And in fairness, it's exceptionally well put together. Everyone involved can feel justifiably proud of the execution. The problem is in the concept, which is that the Amazons see a bunch of guys in rowboats off their coast and immediately begin murdering them.

Sure, said people are in uniform, and armed - presumably Amazons have never seen guns before, but I can believe they know a weapon when they see one - but the whole deal about Themyscira is that it's hidden from the outside world (why Zeus thought putting its daylight cycle out of sync with the rest of the Aegean would help is a question for another day). It's entirely possible that these soldiers have stumbled on the island by accident whilst up to something else - you know, the exact thing that has happened. And Hippolyta decides they all need to be arrowed to death immediately.

This is not a glorious defence against wicked invaders. This is the paranoid ruler of a separatist state murdering anyone who approaches her borders for fear they will force her to reengage with a world she's given up for dead.

It wouldn't have been remotely difficult to rewrite the lead-in to the battle so that it works. All you need is for the Amazons to muster as a defensive measure without actually attacking until the Germans demonstrated hostile intent. And in truth, they'd probably oblige once they saw Diana trying to get Steve off the beach. You could even throw in some cocky German lieutenant demanding the American spy be released to him, only to be astonished when Hippolyta first tells him to fuck off in perfect German and then demolishes his unit.

Maybe that would be too much. I dunno. I'm not a screenwriter, though from my uneducated position it certainly seems like the sort of thing one might want to put in a Wonder Woman film. In any case, what we get instead is a bunch of soldiers who are trying to catch a spy in what they think are international waters - something you'd think almost no-one would argue with as a legitimate use of military force - and are massacred for accidentally stumbling into the territory of a power they had no idea even existed. The only way the result can be interpreted as anything but an inappropriate glorifying of tragedy (or at least an ugly lingering upon it) is if you assume German soldiers are by default villainous and worthy of killing.

III. Gas Panic!

I have absolutely no intention of defending the German Army. The invasion of Belgium and much of France was not a mass hallucination. The thousands of Herero and Nama forced into concentration camps in what is now Namibia were done so at the point of German guns (so many were worked to death that pre-printed death certificates marked "death by exhaustion following privation" were issued to the camps so as to save time [1]). Any number of individual German soldiers have committed or participated in atrocities over the country's history.

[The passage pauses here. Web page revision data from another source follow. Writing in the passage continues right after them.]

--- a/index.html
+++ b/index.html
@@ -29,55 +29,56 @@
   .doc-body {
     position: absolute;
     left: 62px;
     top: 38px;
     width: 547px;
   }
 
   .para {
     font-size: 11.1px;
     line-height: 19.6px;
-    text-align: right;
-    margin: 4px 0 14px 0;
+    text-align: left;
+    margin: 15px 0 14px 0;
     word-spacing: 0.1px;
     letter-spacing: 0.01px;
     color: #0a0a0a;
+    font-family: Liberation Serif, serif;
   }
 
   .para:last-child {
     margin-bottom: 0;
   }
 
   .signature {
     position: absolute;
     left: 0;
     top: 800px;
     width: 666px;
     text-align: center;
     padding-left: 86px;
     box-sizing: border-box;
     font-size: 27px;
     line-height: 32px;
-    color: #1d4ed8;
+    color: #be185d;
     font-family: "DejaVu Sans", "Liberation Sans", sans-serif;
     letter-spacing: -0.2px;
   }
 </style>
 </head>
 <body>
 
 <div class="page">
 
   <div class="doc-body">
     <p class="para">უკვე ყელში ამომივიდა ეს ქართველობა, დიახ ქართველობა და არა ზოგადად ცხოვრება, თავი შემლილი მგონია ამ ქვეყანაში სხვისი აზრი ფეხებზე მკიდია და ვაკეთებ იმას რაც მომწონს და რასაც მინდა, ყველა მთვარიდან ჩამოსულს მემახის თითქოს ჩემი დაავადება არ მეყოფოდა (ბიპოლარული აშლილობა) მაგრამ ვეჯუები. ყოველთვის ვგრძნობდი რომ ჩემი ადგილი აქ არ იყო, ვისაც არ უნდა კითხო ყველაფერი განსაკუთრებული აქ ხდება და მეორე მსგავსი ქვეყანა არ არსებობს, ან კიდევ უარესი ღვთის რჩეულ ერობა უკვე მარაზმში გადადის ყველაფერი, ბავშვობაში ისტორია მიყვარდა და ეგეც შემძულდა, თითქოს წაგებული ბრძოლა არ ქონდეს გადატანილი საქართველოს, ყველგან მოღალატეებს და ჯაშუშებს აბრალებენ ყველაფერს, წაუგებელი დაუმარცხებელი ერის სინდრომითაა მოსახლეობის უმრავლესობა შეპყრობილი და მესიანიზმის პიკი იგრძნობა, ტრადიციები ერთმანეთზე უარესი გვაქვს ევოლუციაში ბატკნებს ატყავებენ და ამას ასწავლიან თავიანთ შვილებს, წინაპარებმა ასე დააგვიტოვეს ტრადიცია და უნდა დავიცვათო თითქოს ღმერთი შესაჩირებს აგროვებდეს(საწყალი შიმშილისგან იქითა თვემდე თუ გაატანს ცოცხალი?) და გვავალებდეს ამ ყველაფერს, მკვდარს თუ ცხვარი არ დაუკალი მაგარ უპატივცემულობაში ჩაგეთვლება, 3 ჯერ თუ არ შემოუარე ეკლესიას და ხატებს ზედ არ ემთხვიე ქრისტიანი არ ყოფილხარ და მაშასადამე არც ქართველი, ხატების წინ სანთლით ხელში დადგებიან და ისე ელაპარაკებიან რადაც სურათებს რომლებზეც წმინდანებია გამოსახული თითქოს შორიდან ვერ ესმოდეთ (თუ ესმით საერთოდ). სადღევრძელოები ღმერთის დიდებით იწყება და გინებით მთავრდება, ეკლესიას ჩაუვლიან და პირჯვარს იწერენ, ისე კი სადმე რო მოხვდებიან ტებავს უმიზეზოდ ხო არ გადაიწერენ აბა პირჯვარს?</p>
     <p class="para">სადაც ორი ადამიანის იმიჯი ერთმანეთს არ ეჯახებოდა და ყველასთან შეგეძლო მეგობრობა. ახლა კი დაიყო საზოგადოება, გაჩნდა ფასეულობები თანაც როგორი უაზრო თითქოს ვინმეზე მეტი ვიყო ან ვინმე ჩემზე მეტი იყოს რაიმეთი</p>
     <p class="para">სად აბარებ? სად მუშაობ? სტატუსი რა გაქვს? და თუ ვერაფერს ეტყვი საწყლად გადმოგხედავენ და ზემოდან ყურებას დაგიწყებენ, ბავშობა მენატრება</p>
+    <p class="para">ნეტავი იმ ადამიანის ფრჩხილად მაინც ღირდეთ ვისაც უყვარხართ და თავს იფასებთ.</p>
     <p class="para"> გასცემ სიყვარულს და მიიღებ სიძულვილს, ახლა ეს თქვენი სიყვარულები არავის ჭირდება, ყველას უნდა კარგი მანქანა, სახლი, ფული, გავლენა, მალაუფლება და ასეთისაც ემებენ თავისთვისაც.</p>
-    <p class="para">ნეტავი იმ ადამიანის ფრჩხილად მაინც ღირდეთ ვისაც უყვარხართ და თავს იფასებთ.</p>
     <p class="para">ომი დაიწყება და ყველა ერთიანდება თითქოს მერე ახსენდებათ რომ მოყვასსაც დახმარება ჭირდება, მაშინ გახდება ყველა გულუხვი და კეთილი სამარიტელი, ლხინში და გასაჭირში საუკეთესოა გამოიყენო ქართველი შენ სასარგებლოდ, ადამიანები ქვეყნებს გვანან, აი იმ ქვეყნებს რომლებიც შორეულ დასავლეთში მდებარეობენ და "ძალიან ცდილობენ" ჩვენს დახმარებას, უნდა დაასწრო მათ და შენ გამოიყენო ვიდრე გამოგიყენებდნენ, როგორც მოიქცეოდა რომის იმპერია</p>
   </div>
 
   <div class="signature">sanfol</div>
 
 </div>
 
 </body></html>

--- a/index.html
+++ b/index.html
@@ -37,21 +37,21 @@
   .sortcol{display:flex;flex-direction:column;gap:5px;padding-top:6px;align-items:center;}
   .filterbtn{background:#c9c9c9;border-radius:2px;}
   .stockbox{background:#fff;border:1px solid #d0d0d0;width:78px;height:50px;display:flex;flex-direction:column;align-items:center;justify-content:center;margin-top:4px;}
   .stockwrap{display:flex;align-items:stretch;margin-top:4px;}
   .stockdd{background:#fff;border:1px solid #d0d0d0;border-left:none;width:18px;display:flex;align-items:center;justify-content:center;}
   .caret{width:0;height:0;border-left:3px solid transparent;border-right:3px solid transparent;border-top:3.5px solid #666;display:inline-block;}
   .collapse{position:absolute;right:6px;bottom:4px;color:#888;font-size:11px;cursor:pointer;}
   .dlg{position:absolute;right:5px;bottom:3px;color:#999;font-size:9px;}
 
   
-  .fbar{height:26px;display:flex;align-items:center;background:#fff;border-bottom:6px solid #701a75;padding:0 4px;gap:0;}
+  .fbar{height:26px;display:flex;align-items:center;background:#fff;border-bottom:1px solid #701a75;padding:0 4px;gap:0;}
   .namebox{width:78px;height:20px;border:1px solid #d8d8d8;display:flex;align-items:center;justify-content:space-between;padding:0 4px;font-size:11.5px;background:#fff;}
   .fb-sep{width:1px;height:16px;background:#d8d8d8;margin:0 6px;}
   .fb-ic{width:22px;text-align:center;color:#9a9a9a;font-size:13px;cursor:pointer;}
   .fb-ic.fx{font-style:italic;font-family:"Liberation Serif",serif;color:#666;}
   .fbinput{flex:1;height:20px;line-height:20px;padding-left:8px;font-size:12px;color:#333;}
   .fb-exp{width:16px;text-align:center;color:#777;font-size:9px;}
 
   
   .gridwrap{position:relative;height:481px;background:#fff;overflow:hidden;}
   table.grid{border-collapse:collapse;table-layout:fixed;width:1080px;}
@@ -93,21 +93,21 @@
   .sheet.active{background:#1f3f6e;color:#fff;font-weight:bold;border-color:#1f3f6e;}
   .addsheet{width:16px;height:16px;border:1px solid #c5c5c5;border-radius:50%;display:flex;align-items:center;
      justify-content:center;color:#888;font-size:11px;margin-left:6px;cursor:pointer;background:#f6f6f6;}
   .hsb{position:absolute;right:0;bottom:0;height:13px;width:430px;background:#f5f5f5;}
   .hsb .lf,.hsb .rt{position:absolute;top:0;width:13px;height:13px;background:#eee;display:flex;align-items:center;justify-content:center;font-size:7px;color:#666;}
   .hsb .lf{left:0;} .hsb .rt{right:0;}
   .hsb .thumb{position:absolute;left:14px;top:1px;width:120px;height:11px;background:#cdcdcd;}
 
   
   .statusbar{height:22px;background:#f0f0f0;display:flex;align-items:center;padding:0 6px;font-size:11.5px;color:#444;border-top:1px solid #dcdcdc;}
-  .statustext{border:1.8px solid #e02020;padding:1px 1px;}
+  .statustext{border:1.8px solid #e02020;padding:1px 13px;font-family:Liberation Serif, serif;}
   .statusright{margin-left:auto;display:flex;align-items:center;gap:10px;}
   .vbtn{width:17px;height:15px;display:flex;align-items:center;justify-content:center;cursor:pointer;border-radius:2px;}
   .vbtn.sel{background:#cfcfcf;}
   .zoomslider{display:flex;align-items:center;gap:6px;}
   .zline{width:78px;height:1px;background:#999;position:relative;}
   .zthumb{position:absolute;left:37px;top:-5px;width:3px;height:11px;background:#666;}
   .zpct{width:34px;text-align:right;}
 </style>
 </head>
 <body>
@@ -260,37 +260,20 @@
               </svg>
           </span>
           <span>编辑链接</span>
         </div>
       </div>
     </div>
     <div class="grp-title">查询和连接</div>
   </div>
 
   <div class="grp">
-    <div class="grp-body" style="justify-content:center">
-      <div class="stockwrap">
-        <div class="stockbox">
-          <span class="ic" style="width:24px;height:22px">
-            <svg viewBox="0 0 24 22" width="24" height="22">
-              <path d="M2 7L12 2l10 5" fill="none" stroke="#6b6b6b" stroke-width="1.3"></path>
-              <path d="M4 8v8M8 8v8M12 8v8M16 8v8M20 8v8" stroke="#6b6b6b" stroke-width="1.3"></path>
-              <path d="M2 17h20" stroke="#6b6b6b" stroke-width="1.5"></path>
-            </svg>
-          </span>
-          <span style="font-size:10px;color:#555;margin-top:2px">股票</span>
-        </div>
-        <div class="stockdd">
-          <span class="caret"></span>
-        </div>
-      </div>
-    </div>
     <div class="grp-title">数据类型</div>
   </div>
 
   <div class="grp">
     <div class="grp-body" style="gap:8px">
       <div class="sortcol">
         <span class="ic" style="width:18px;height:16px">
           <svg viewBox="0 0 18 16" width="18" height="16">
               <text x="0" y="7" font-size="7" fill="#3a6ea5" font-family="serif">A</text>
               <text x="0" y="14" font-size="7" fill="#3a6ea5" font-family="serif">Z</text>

As my reference to Germany's imperial past should make clear, though, there is an obvious issue in considering its army as being uniquely bad. Yes, Germany in 1914 was a country with shitty leaders who went to war for shitty reasons, but that was the height of fashion at the time. The crimes German soldiers committed are not exculpated by demanding that those who wilfully created the circumstances which made such crimes inevitable be held to account.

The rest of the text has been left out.